▶ **Task details**: Answer with a number only: how many lines of the entries below contain the word "underline"?

▶ **Information given**:
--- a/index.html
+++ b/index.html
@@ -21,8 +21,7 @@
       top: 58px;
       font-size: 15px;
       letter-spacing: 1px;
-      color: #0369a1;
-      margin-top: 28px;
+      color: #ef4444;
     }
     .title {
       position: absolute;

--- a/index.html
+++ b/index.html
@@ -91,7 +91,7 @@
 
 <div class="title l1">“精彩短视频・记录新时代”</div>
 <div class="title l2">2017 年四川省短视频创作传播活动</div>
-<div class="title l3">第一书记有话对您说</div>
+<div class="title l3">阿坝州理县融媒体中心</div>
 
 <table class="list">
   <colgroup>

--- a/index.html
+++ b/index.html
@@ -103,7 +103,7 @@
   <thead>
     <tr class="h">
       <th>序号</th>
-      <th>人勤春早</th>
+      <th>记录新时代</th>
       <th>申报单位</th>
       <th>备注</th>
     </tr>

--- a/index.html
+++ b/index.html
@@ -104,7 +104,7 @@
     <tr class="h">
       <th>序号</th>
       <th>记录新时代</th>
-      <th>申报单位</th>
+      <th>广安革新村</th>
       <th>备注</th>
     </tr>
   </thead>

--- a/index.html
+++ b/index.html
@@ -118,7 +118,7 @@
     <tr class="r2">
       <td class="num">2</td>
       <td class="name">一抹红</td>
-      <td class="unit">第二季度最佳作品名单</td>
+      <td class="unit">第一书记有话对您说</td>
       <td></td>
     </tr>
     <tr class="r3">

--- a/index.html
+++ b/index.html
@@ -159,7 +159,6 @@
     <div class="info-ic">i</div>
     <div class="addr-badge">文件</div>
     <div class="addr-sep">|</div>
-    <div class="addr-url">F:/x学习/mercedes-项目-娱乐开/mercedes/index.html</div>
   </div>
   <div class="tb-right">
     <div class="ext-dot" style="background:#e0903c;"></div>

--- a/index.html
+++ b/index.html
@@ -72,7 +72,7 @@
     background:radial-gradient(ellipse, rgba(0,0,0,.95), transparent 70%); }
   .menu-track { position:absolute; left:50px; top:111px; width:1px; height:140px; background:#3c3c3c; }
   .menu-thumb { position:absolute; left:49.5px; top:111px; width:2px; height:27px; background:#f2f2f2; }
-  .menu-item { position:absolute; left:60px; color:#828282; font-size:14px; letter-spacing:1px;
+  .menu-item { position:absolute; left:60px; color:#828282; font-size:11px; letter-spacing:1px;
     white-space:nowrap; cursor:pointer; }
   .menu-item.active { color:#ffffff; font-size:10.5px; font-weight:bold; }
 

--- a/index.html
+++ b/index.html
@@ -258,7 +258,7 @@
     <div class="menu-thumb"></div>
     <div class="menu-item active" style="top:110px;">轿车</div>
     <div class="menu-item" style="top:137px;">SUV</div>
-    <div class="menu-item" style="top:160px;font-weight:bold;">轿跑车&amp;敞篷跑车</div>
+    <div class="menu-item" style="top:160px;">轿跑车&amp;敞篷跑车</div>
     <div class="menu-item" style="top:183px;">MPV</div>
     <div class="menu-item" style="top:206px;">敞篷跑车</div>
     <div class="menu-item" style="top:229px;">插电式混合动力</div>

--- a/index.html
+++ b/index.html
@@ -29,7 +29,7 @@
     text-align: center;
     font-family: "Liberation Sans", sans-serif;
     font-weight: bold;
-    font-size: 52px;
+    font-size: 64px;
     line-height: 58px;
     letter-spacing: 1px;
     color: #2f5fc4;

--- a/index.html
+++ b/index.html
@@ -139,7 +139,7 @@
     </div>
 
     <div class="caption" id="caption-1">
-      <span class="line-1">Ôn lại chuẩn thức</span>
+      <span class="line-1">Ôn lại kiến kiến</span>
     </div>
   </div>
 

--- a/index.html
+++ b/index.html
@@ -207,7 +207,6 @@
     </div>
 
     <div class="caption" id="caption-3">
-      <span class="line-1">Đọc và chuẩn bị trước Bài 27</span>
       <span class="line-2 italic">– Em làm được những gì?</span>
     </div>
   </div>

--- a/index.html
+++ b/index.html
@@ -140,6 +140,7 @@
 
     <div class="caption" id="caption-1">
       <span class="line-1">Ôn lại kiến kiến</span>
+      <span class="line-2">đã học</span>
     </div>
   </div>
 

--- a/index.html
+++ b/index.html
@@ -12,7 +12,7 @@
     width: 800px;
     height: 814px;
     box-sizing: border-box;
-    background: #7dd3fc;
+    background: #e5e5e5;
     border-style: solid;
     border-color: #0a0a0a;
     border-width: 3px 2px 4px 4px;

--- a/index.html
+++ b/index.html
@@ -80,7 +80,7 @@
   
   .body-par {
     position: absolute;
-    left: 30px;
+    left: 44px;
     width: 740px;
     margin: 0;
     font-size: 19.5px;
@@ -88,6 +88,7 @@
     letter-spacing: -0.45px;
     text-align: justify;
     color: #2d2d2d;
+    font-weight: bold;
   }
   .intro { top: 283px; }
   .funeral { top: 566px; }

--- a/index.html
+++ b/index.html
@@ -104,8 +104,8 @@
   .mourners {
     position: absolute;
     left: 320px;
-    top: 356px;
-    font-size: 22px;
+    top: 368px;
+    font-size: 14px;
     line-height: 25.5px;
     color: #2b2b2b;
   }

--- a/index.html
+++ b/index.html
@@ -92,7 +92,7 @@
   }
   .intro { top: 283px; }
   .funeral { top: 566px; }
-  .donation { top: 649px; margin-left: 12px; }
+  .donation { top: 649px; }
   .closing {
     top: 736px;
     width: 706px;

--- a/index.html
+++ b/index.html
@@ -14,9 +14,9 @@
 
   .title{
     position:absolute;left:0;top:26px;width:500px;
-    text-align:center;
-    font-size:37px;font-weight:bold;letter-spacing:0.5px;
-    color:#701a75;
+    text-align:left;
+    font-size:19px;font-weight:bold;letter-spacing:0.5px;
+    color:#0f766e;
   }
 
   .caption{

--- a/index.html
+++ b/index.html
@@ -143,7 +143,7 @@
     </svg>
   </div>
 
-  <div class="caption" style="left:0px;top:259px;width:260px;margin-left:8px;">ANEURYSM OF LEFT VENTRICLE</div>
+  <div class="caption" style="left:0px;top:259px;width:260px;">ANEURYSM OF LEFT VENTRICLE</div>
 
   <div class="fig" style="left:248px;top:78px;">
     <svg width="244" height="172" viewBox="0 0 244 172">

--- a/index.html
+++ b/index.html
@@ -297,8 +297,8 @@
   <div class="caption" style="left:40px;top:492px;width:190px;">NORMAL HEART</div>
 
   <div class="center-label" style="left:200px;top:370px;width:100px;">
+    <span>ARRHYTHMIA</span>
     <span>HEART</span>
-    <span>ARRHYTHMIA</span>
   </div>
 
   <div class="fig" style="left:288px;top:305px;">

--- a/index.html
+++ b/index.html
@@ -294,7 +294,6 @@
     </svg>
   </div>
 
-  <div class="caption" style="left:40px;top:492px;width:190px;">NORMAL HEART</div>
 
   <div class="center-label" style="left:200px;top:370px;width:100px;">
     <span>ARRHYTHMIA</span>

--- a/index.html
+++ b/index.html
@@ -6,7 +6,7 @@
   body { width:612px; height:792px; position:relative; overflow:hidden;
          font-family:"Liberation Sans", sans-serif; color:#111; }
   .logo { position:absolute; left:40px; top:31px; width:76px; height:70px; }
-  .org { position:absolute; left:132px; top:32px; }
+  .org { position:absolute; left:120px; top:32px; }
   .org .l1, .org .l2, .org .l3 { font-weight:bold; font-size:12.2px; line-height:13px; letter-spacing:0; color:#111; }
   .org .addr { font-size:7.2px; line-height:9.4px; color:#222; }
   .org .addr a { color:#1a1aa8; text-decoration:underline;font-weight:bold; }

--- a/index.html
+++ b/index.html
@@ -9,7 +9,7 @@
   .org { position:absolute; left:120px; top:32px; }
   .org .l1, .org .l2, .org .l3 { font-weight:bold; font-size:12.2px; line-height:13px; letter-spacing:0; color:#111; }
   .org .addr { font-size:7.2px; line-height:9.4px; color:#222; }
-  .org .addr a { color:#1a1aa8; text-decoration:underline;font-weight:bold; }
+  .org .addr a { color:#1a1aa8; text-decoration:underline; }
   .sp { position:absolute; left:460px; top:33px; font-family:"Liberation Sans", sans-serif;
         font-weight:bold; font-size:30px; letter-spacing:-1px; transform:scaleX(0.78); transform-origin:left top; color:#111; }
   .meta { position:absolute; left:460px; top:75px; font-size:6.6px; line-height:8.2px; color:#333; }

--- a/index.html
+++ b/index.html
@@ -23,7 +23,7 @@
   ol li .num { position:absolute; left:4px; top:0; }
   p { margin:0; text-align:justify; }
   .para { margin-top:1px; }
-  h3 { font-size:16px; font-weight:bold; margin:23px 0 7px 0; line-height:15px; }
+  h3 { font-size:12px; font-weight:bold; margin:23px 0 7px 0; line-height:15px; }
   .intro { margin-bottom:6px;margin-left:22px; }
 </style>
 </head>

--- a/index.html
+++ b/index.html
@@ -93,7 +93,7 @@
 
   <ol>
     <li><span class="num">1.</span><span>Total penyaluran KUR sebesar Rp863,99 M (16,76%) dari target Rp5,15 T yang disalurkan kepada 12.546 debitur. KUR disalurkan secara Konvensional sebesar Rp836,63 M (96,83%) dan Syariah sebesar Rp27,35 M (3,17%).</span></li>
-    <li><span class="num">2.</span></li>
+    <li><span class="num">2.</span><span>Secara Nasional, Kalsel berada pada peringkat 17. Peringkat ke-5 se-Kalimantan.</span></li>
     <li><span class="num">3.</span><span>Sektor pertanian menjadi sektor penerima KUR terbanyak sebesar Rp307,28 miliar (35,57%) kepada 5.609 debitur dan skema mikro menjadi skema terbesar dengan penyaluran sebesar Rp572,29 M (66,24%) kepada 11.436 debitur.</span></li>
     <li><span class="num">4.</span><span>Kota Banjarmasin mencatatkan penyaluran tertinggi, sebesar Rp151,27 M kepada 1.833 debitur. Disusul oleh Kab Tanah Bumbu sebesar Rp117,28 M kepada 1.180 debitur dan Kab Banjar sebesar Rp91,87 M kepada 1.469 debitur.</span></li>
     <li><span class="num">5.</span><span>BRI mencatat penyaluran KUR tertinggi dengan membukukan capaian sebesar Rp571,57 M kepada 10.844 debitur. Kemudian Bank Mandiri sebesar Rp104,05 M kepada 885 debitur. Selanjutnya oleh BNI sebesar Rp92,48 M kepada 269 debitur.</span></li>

▶ **The completed task**: 3